The Ultimate Guide to Shopping the Lilly Pulitzer Sample Sale
We have a certain reverence for Philly sports fans, the ferociously loyal folks who sit in stadiums rain or shine, who fist-pump and paint letters on their bare chests. But rarely do we talk about the other, lesser-known die-hards, that fierce tribe of women who camp outside an expo center for a week, who strip naked in front of 100 strangers without batting a mascaraed eyelash, who drag 50-pound hot pink bags endlessly back and forth across a concrete floor.
Meet the Lilly Pulitzer fans.
These women — maybe you, too? — now face their ultimate challenge: the Lilly Pulitzer sample sale, a three-day event that kicks off on Thursday, June 4th, at the Greater Philadelphia Expo Center in Oaks. I talked to sale veterans and Lilly insiders to get the scoop on how to conquer the sale. May victory (and that octopus-print caftan) be yours.
Go early on the first day. Lilly lovers have been known to camp outside the Expo Center for an entire week before the sale. Not necessary. Go on the first day, and get there by 3 a.m. to score a spot at the beginning of the line; doors open at 5 a.m.

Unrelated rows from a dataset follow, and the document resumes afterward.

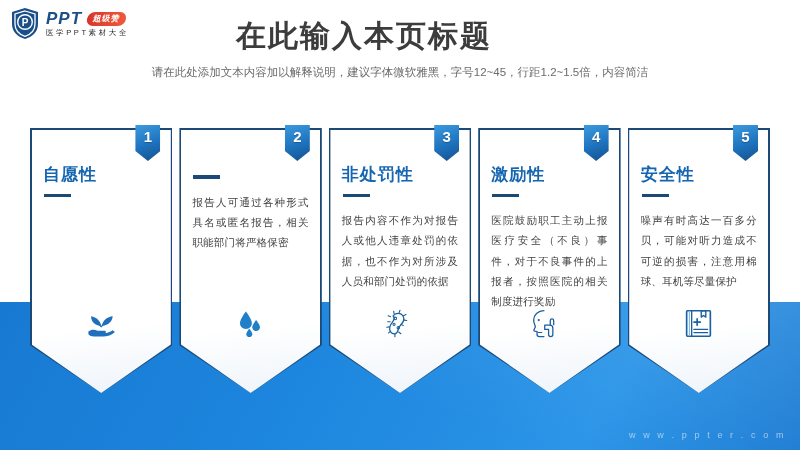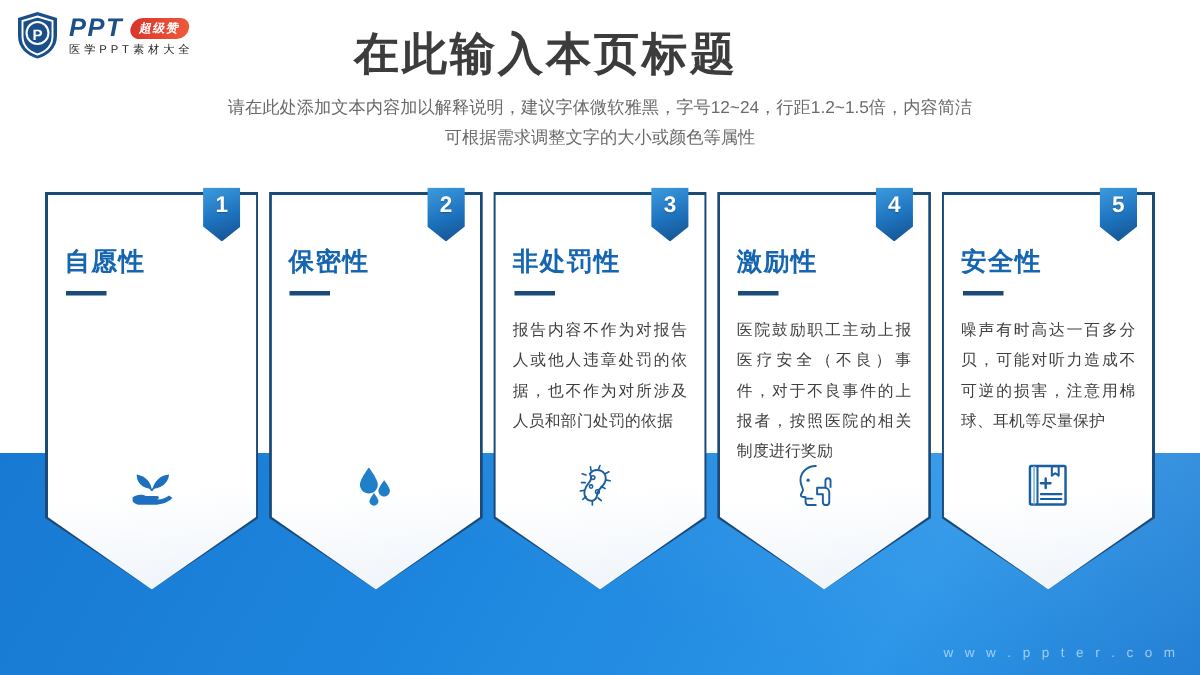"请在此处添加文本内容加以解释说明，建议字体微软雅黑，字号12~24，行距1.2~" div { text: 24 -> 45 }
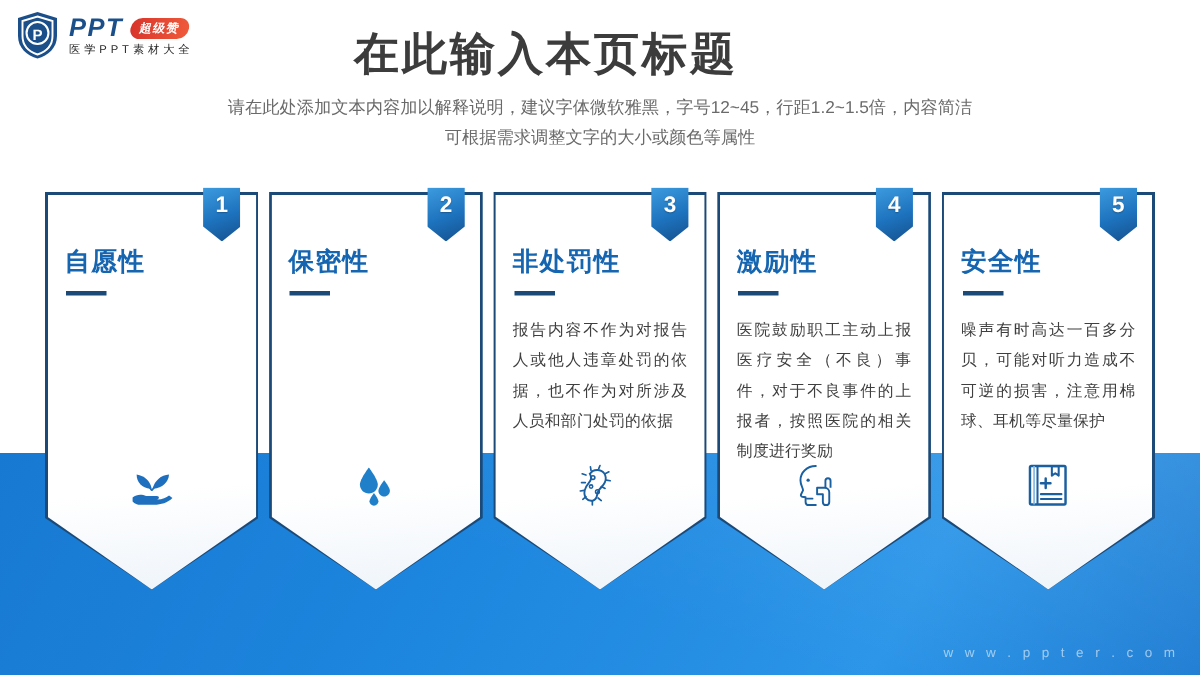"可根据需求调整文字的大小或颜色等属性" div { html: <div>可根据需求调整文字的大小或颜色等属性</div> -> none }
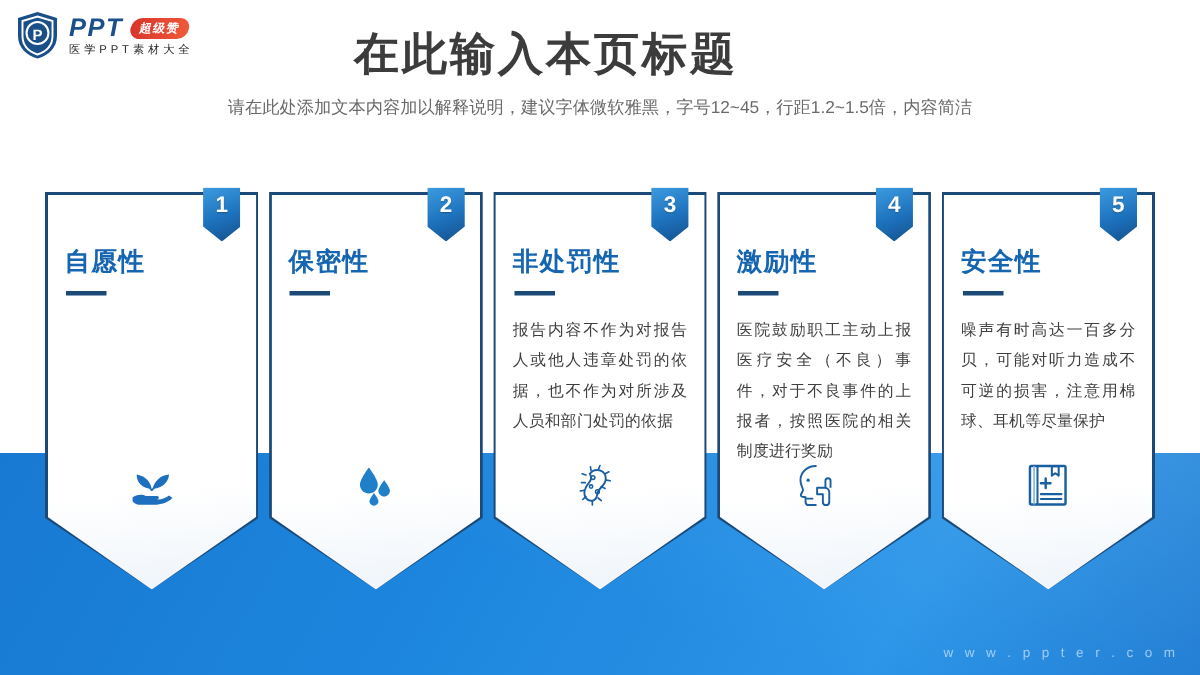"保密性" div.card-title { html: <div>保密性</div> -> none }
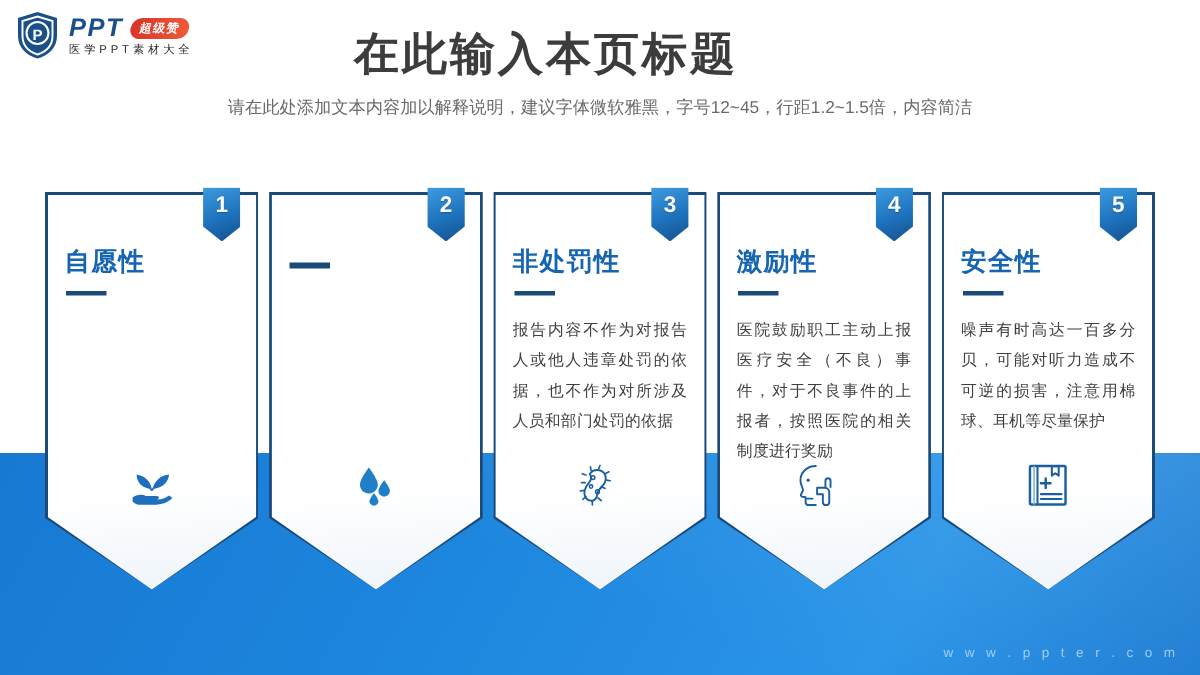"报告人可通过各种形式具名或匿名报告，相关职能部门将严格保密" div.card-body { html: none -> <div>报告人可通过各种形式具名或匿名报告，相关职能部门将严格保密</div> }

Make friends. This might be beneficial later on (see: dressing rooms). But don’t get too attached: “The best friend you had in line? You’d walk over her dead body to get to the same dress,” says Julie, a 2013 sale shopper.
Know the layout … Everything is separated by category and then by size. Dresses are at the front, sportswear is in the middle, and accessories are on the sides.
… but make a beeline for the back. This is where you’ll find the coveted selection of samples (prints and designs that didn’t make the cut). Head here first, because these go fast. “It’s a total shit-show,” says Julie. “I got there around 5:30 a.m. and it was ransacked. Women’s eyes were glazed over with excitement.”
Go with a game plan. Once you’ve hit the sample section, make your way through the rest of the racks, but shop smart. “Decide what the priority is, and shop for that first,” says Anna, a seasoned Lilly sample-sale shopper. “It’s way too big, overwhelming and time-consuming to do the whole sale.”
Shop the dressing rooms. This is where most of the swapping and poaching happens. There’s no item limit, so shoppers lug in huge quantities of items. (Everyone gets a massive pink shopping bag upon entry.) Don’t be shy about asking to try on something in someone else’s “no” pile (that friend you met in line, perhaps?), but never rifle through without asking first. Manners, people!
Dress appropriately. Speaking of dressing rooms, these are communal, so check your modesty at the door (and wear underwear, please). Trying on clothes on the sales floor is frowned upon, but this isn’t heavily policed.
Don’t expect dirt-cheap items. The prices are good — up to 70 percent off — but this isn’t the place to score $10 dresses. The deals on the sample items are the best, but you’ll pay around $80 to $100 for a non-sample dress. Oh, and yes, they accept credit cards.